その日は、期末テスト最終日の金曜日だった。テスト期間中は休みになっていた部活が再開されたが、その日は顧問の先生の都合で、練習は短時間で切り上げられた。
忘れ物があったので教室に戻ると、リョウが1人だけで残っていた。
「部活終わり? 早いね」
リョウがそう聞いてくる。
「顧問が用事で帰るとか言ってたから」
俺は机の中に残っていた忘れ物を取り出すと、カバンに詰めてすぐ帰ろうとした。
完全に2人きりになるのは修学旅行以来で、何度もリョウをネタにしてオナニーしたことを思い出し、罪悪感のようなものに襲われていた。なんとなく、この場から逃げたい気分だった。
「コウキ」
教室を出ようとしたところで、リョウが呼び止める。
「なに」
「もう帰るの?」
「ああ」
「一緒に帰っていい?」
断って傷つけたくはなかった。俺は黙って頷いた。
学校の近くには川があり、それに沿った土手がいつもの帰り道だった。地方の街にはそれほど高い建物もなく、土手に登ると景色が開けて見える。空はもう夕日色に染まりかけていた。
一緒に歩いていても、俺たちは言葉少なだった。でも、今しか聞けないことがあると思って、俺は思い切ってリョウに尋ねた。
「あのさ、あれ以来、ユウト達とはセックスしてる?」
「してない」
「ほんとに?」
「マジだよ。なんか気まずくなって誘われなくなった。あいつら今は女としか遊んでないみたい」
「そっか」
俺は何か安心したような気になっていた。
だが、もう一つ、どうしても聞きたいことがあった。
「リョウさ、あのとき、俺とやりたいって言ってたのはほんとなの」
しばらくの沈黙の後に、リョウが答える。
「うん。ほんと」
「俺に性欲感じてたんだ」
「そういう言い方をすればそうなるけどさ、ユウトやソウマに対するのとは違う気持ちからだよ」
「どういうこと」
「ユウト達にチ◯コ突っ込まれてたのは、ただあいつらの求めに応じて、一時の快楽を得たかっただけ。単なる生理的発散。おまえとしたいって思ったのは、、」
そこまで言って、リョウは不意に黙った。
少し間を置いてから、急に吹っ切れたような口調になって言った。
「ああ、もう、俺なにか隠したり抑え込んだりするの苦手だわ。俺さ、おまえのこと好きなの。だから、恋愛的な意味で抱かれたいって思ったの」
「……」
俺は何も答えなかった。
「あの修学旅行の夜のとき、おまえ俺とセックスしようとしなかっただろ。俺のこと大事にしろって言っただろ。もともとコウキは見た目がタイプだったんだけどさ、あの時から、コウキが男として気になってどうしようもなくなった」
「……」
「なあ、もしキモかったら、俺のこと突き放していいよ。俺はいま自分の気持ちを何の遠慮もなくぶつけたんだから、おまえも俺のことをどうとでも扱う権利があるよ」
「キモいとか、そんなわけねえだろ、、」
俺はそう答えるのが精一杯だった。夕日を浴びたリョウの顔は瞳が透き通っていて、切なくなるほどきれいだった。

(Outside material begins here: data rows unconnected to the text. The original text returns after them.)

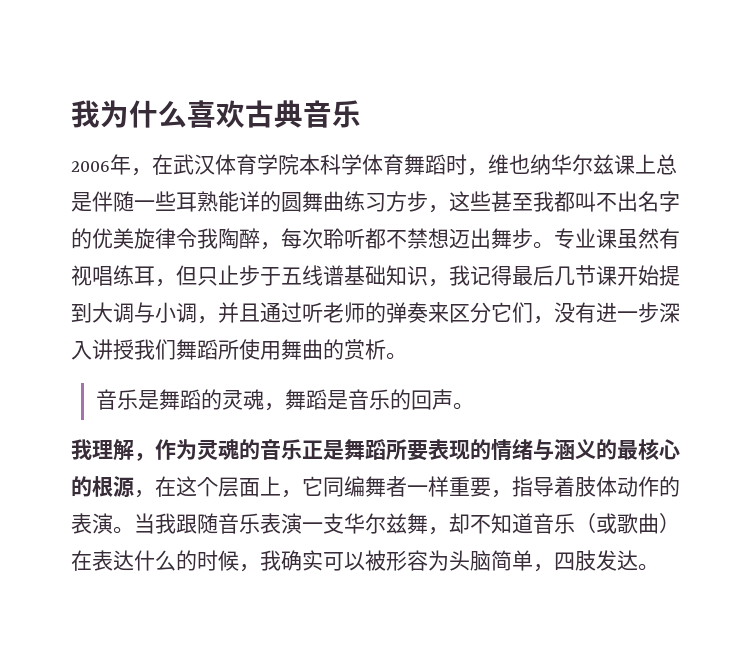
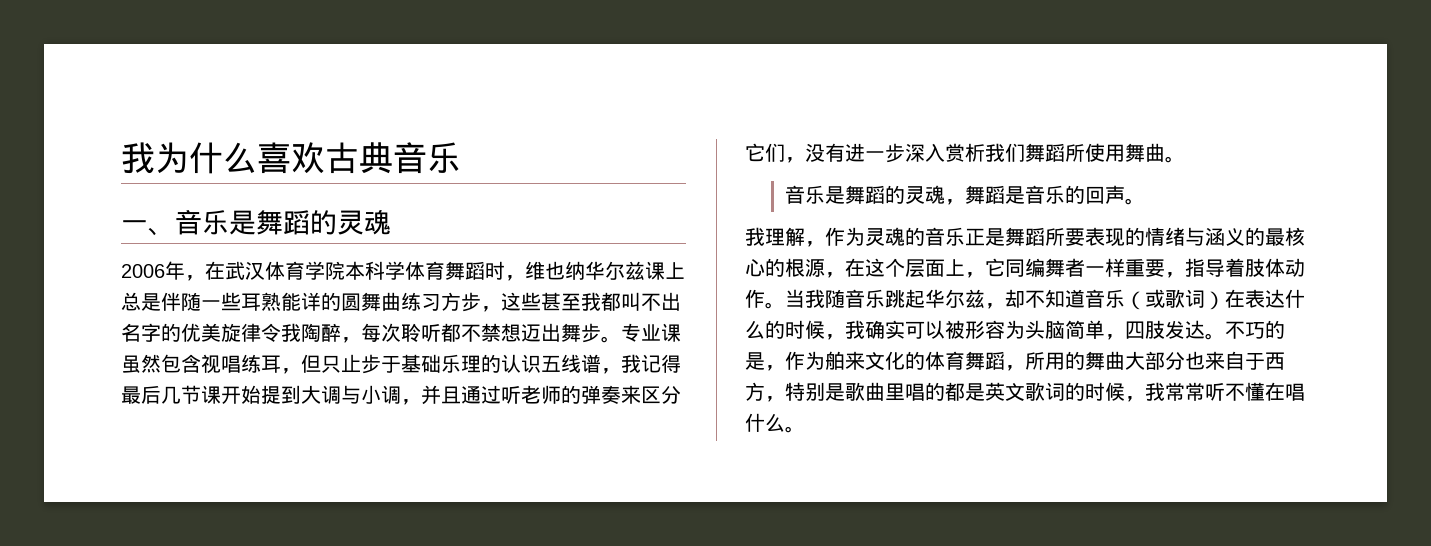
(361, 114) none -> [121,209,391,236] // 一、音乐是舞蹈的灵魂
[659,228,680,249] 有 -> [161,354,201,373] 包含
[281,265,428,286] 五线谱基础知识 -> [401,354,601,373] 基础乐理的认识五线谱
[92,339,134,360] 讲授 -> [945,143,985,162] 赏析
[323,339,386,360] 的赏析 -> (1165, 152) none
[659,476,680,497] [71,513,428,534] 的表演。当我跟随音乐表演一支华尔兹舞 -> [765,289,985,309] 。当我随音乐跳起华尔兹
[638,513,659,534] 曲 -> [1185,289,1205,308] 词
(659, 567) none -> [1225,320,1285,339] [745,351,1285,371] [745,382,1305,402] [745,413,805,433] 不巧的是，作为舶来文化的体育舞蹈，所用的舞曲大部分也来自于西方，特别是歌曲里唱的都是英文歌词的时候，我常常听不懂在唱什么。

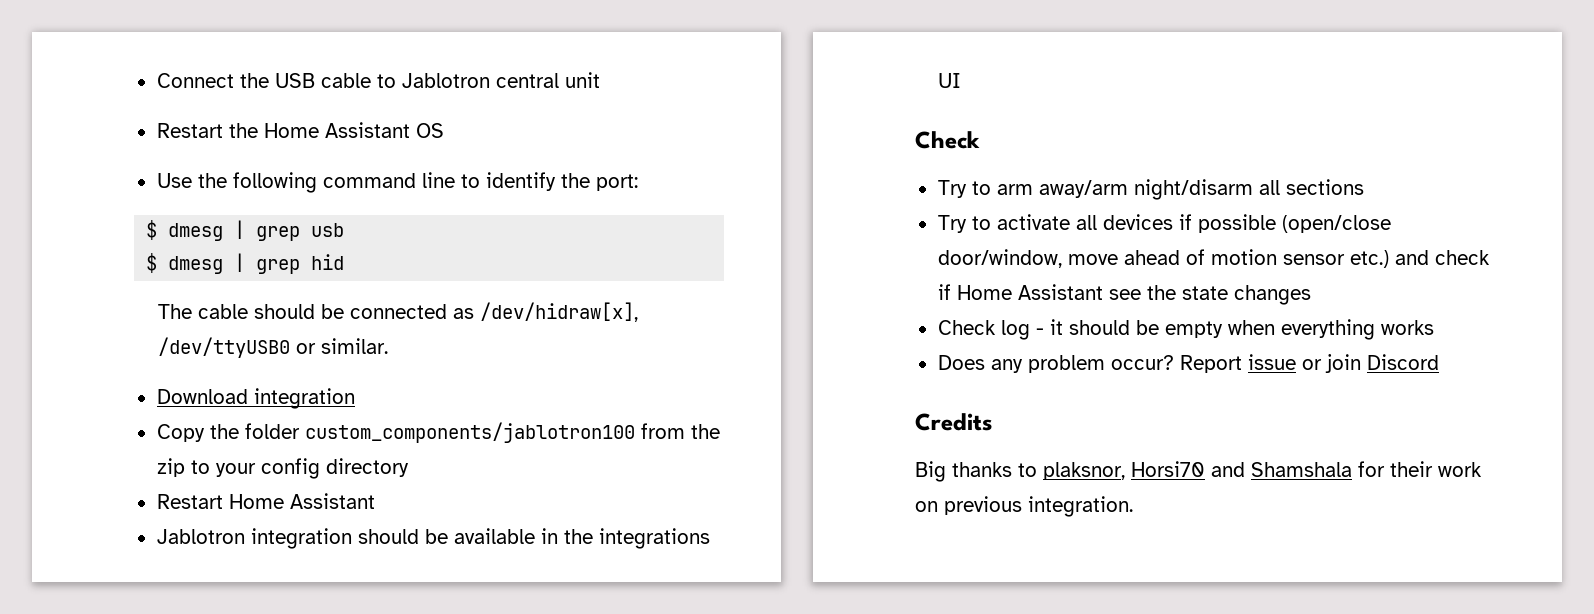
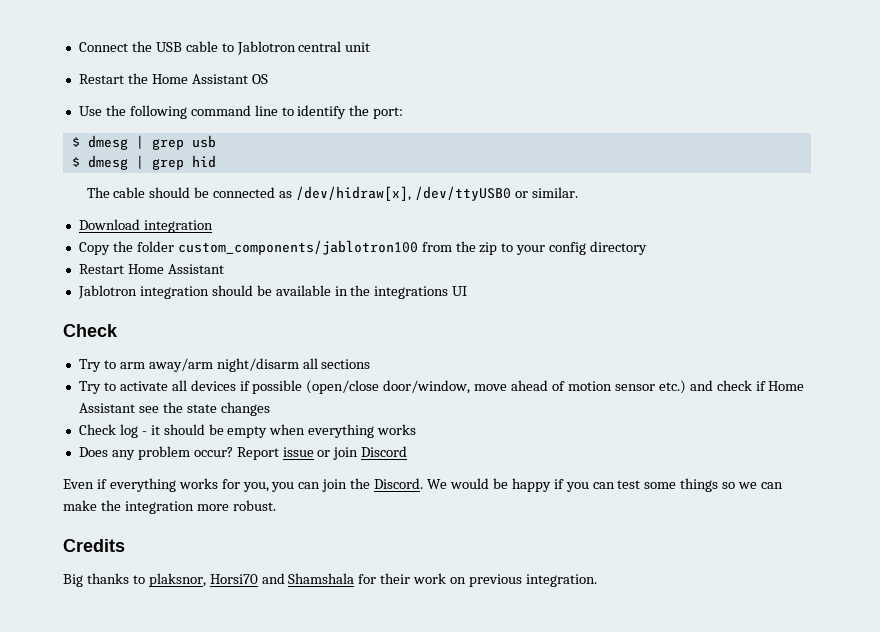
(1439, 362) none -> [63,478,784,492] [63,500,276,514] // Even if everything works for you, you can join the Discord. We would be happy if you can test some things so we can make the integration more robust.

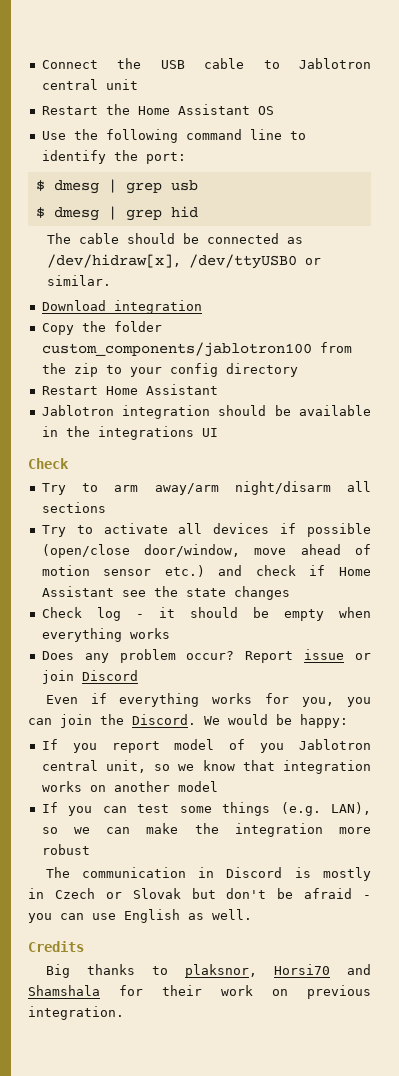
[511,478,564,492] happy if -> [300,714,348,728] [41,739,371,753] [41,760,371,774] [41,781,218,792] [41,802,58,813] happy: // If you report model of you Jablotron central unit, so we know that integration works on another model // If
(719, 485) none -> [280,802,372,816] (e.g. LAN),
[232,500,276,511] robust. -> [41,844,90,855] [45,867,371,881] [28,888,371,899] [28,909,252,923] robust // The communication in Discord is mostly in Czech or Slovak but don't be afraid - you can use English as well.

もうすぐ土手の道が終わろうとしていた。その先の国道に出ると、家の方角が違うのでリョウと別れなければならない。
「じゃあ」
リョウが去ろうとしたところで、今度は俺が呼び止めた。
「待って、リョウ」
「ん?」
「おまえ、今日これから時間ある?」
「あるけど」
「今から俺の家来れるか」
「いいけど、なんで?」
「俺んち、今日、親いない」
リョウの瞳が、驚きで小さく開かれるのが見えた。